That, at least, is easy.

If your car has rear drums, you need the beam for drum brakes.

If your car has rear discs, you need the beam for disc brakes.

It may be possible to modify the drum braked ones to accept disc brakes. Panda 100HP owners have done this, since the Panda beam is a different track to the 500 one, and there is no disc braked alternative for that car.
 
Would anyone that had done this swap know the book time a typical garage would charge to get this job done? I've asked at my garage, but they said it greatly depends on the number of rusty / seized nuts. The garage also advise to replace all the worn components while the beam was out. Drums, shoes, cylinders, brake hoses, shocks, etc. Any thoughts? Is it cost effective?
 
That, at least, is easy.

If your car has rear drums, you need the beam for drum brakes.

If your car has rear discs, you need the beam for disc brakes.

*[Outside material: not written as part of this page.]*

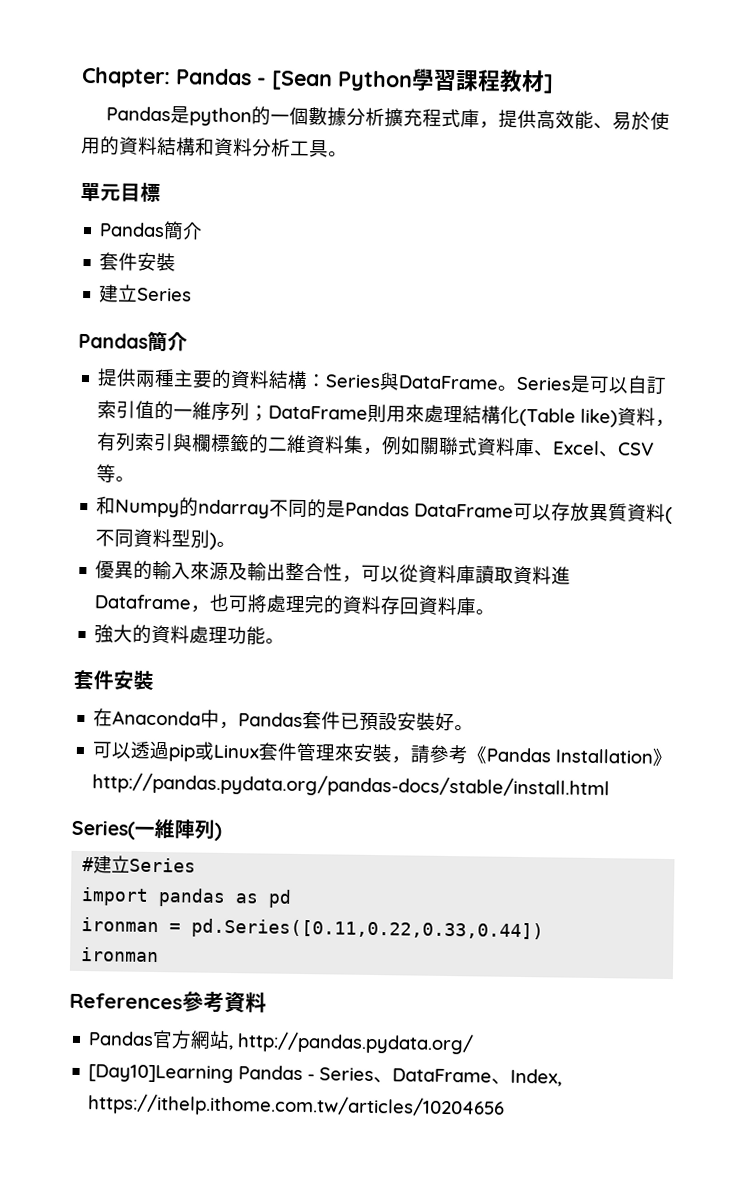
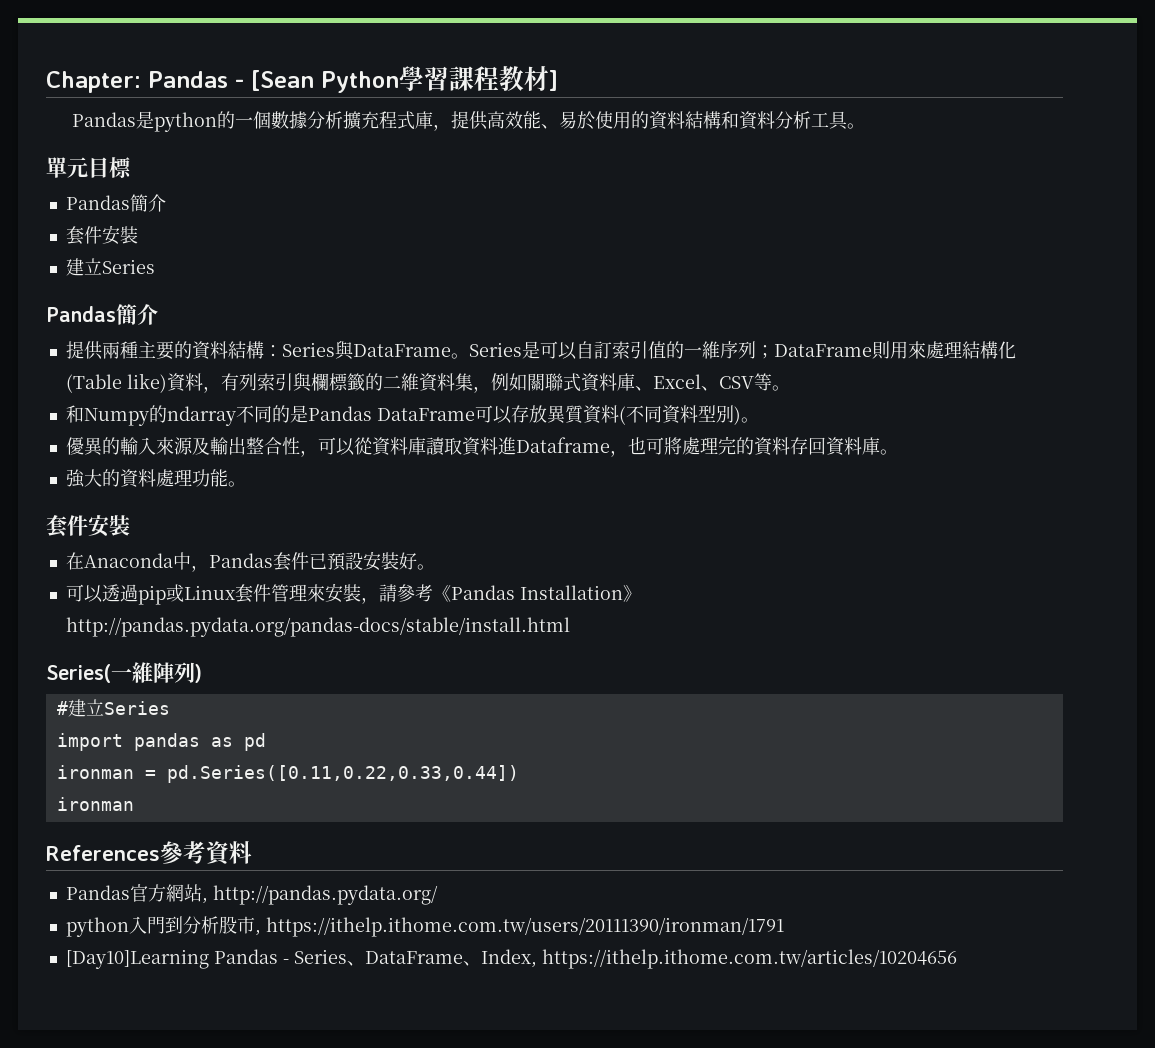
+ python入門到分析股市, https://ithelp.ithome.com.tw/users/20111390/ironman/1791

It may be possible to modify the drum braked ones to accept disc brakes. Panda 100HP owners have done this, since the Panda beam is a different track to the 500 one, and there is no disc braked alternative for that car.
As I'm not carrying out the work myself, I would rather it be a straightforward swap, rather than them charging me more to have to faff about, making it work.
 
Would anyone that had done this swap know the book time a typical garage would charge to get this job done?
On an old, rusty car, this isn't the sort of job where the book time is going to bear much relation to the time it actually will take.
I've asked at my garage, but they said it greatly depends on the number of rusty / seized nuts.
That's fair and honest. I'd expect a garage to say something like "we'll charge £xx per hour, and the cost will depend on how many hours it actually takes."
As I'm not carrying out the work myself, I would rather it be a straightforward swap, rather than them charging me more to have to faff about, making it work.
Regardless of who's doing the work, I'd say it's better to pay the extra £20 than faff about. Disc braked Panda owners only do this because they've no alternative.
The garage also advise to replace all the worn components while the beam was out. Drums, shoes, cylinders, brake hoses, shocks, etc. Any thoughts?
It makes the job easier for whoever is doing it. And if you're paying for their time, that may also make it cheaper for you - the parts might cost less than the labour to remove, clean and prepare the old ones. The brake hoses will almost certainly be perished, and may be impossible to remove without ruining them anyway.
Is it cost effective?
Certainly if it saves the garage more time (in money terms) than the cost of the parts. Plus you'll know that you won't have to spend anything further on the rear of the car for a good while.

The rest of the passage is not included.